Lactylation orchestrates the progression of cancer
through extensive epigenetic reprogramming, modulating both histone
and non-histone targets to alter gene expression, RNA processing
and cellular phenotypes.
Histone lactylation directly modulates chromatin
dynamics. In GC, H3K18la activates vascular cell adhesion molecule
1, promoting GC cell proliferation and migration via AKT/mTOR
signaling, and recruits immunosuppressive mesenchymal stem cells
through CXCL1 upregulation, thereby promoting immune suppression
and tumor metastasis (62). In
CRC, tumor-derived lactate inhibits retinoic acid receptor γ in
macrophages, elevating H3K18la and IL-6/STAT3 signaling to polarize
macrophages toward a pro-tumorigenic state (63). Histone lactylation (such as H4K8la,
H4K16la) is suppressed by liver kinase B1, which induces senescence
by inhibiting telomerase reverse transcriptase (64). Furthermore, lactate in the TME of
LUAD reduces the transcription of solute carrier family 25, member
29 (SLC25A29) in endothelial cells. Specifically, the increase of
H3K14la and H3K18la in the SLC25A29 promoter region reduces the
transcription of SLC25A29, which affects the proliferation,
migration and apoptosis of endothelial cells (65). The NF-κB pathway promotes the
Warburg effect, thereby inducing the lactylation of H3 histone and
increasing the expression of LINC01127. The enhanced expression of
LINC01127 promotes the self-renewal of GBM cells and directly
guides POLR2A to the MAP4K4 promoter region to regulate the
expression of MAP4K4, thereby activating the JNK pathway and
ultimately regulating the self-renewal of GBM cells (66). Inactivation of the von
Hippel-Lindau (VHL) tumor suppressor triggers histone lactylation,
activating platelet-derived growth factor receptor β (PDGFRβ)
transcription; PDGFRβ signaling reciprocally enhances histone
lactylation, creating an oncogenic feedback loop (67).

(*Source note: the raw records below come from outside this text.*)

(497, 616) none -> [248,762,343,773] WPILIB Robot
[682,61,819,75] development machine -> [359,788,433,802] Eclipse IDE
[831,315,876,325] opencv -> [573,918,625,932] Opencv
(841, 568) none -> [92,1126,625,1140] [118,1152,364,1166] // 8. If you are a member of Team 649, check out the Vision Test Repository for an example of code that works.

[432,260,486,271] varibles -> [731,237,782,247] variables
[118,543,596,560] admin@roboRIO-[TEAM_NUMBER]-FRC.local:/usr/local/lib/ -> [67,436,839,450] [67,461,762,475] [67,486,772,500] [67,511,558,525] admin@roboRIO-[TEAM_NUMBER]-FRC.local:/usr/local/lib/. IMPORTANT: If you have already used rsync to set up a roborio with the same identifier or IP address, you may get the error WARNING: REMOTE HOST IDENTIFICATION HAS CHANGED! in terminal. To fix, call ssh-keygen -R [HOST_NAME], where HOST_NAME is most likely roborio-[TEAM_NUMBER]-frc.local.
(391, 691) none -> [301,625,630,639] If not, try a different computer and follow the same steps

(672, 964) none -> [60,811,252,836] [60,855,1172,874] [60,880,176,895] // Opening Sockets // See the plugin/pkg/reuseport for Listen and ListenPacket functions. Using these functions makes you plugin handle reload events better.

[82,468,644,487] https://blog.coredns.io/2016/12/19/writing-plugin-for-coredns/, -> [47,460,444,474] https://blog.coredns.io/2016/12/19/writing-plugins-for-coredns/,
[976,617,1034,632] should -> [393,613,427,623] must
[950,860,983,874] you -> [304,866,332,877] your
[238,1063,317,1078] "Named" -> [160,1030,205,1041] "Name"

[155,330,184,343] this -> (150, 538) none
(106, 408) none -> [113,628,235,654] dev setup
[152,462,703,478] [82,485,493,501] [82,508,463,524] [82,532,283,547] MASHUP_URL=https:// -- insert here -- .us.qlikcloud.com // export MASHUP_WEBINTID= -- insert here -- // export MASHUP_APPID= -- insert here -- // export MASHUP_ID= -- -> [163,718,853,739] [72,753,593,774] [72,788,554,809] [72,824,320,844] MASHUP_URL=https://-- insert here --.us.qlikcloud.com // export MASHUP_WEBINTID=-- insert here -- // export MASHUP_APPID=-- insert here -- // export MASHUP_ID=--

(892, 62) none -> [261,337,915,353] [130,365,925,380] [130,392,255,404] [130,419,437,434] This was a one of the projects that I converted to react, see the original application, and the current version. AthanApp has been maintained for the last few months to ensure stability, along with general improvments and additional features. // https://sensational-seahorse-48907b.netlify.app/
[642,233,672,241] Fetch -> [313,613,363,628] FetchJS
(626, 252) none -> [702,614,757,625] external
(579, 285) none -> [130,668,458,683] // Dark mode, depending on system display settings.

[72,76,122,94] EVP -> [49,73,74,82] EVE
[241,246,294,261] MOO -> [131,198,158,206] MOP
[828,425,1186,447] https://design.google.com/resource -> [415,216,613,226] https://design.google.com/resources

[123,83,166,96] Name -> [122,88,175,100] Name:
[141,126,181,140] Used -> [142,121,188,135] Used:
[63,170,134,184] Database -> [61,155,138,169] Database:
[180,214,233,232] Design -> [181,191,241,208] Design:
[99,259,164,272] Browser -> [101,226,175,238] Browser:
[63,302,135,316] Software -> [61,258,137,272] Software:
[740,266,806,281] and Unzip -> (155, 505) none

The lactylation and delactylation of non-histone
proteins are closely related to the pathogenesis of HCC. Sirtuin
(SIRT)3 deficiency in HCC permits the accumulation of cyclin
(CCN)E2 lactylation, whereas honokiol-mediated SIRT3 reactivation
delactylates CCNE2-K348 to suppress HCC cell proliferation
(68). Furthermore, CENPA-K124
lactylation enhances the interaction between CENPA and the
transcription factor YY1, driving CCND1 and neuropilin 2 expression
to promote HCC progression (69).
In CRC, KAT8-catalyzed lactylation of eEF1A2K408 has been shown to
result in boosted translation elongation and enhanced protein
synthesis, which contribute to tumorigenesis (70). Furthermore, H3K18la has been
reported to increase METTL3 expression in tumor-infiltrating
myeloid cells. Notably, METTL3 mediates m6A modification on Jak1
mRNA in tumor-infiltrating myeloid cells, and the m6A-YTHDF1 axis
enhances JAK1 protein translation efficiency, subsequent
phosphorylation of STAT3 and immunosuppression (71). In ocular melanoma, histone
lactylation promotes tumorigenesis by increasing the expression of
YTHDF2. YTHDF2 recognizes m6A-modified PER1 and TP53 mRNA, promotes
their degradation and accelerates the occurrence of ocular melanoma
(72). Histone lactylation
enhances the expression of AlkB homolog 3 (ALKBH3) by removing the
m1A methylation of SP100A. ALKBH3 lactylation facilitates
promyelocytic leukemia protein nuclear condensate formation,
bridging m1A modification to metabolic reprogramming (73). Elevated NOP2/Sun RNA
methyltransferase family member 2 (NSUN2), an m5C
methyltransferase, and Y-box binding protein 1 (YBX1), an m5C
methylation recognition enzyme, drive m5C modification of ENO1 mRNA
in CRC, promoting lactate production. This lactate then induces
NSUN2 expression via histone H3K18 lactylation and enhances RNA
binding of NSUN2 through its own lactylation (K356), creating a
feed-forward loop linking metabolism and epigenetics (74). Furthermore, the chemotherapeutic
agent gemcitabine (GEM) increases histone acetylation but reduces
histone lactylation, suggesting cross-talk between PTMs in the
mechanism of GEM (75). These
mechanisms collectively establish lactylation as a master regulator
of cancer epigenetics, influencing angiogenesis, therapy resistance
and metabolic adaptation.
Lactylation orchestrates immunosuppression within
the TME by reprogramming immune cell function and recruitment. In
HCC, dysregulation of histone acetyltransferase EP300 and histone
deacetylase (HDAC)1-3 alters immune cell infiltration (including B
cells) and predicts poor prognosis when HDAC1/2 are upregulated
(76). Glucose transporter 3
(GLUT3) levels are significantly increased in GC tissues. By
contrast, after knocking down GLUT3, the levels of LDHA,
L-lactylation, H3K9, H3K18 and H3K56 are markedly reduced. Notably,
in GLUT3-knockdown cell lines, upregulation of LDHA reverses the
lactylation and epithelial-mesenchymal transition functional
phenotypes, while Kla is enriched in GC tissues and predicts poor
survival, underscoring its role as a prognostic biomarker (77,78).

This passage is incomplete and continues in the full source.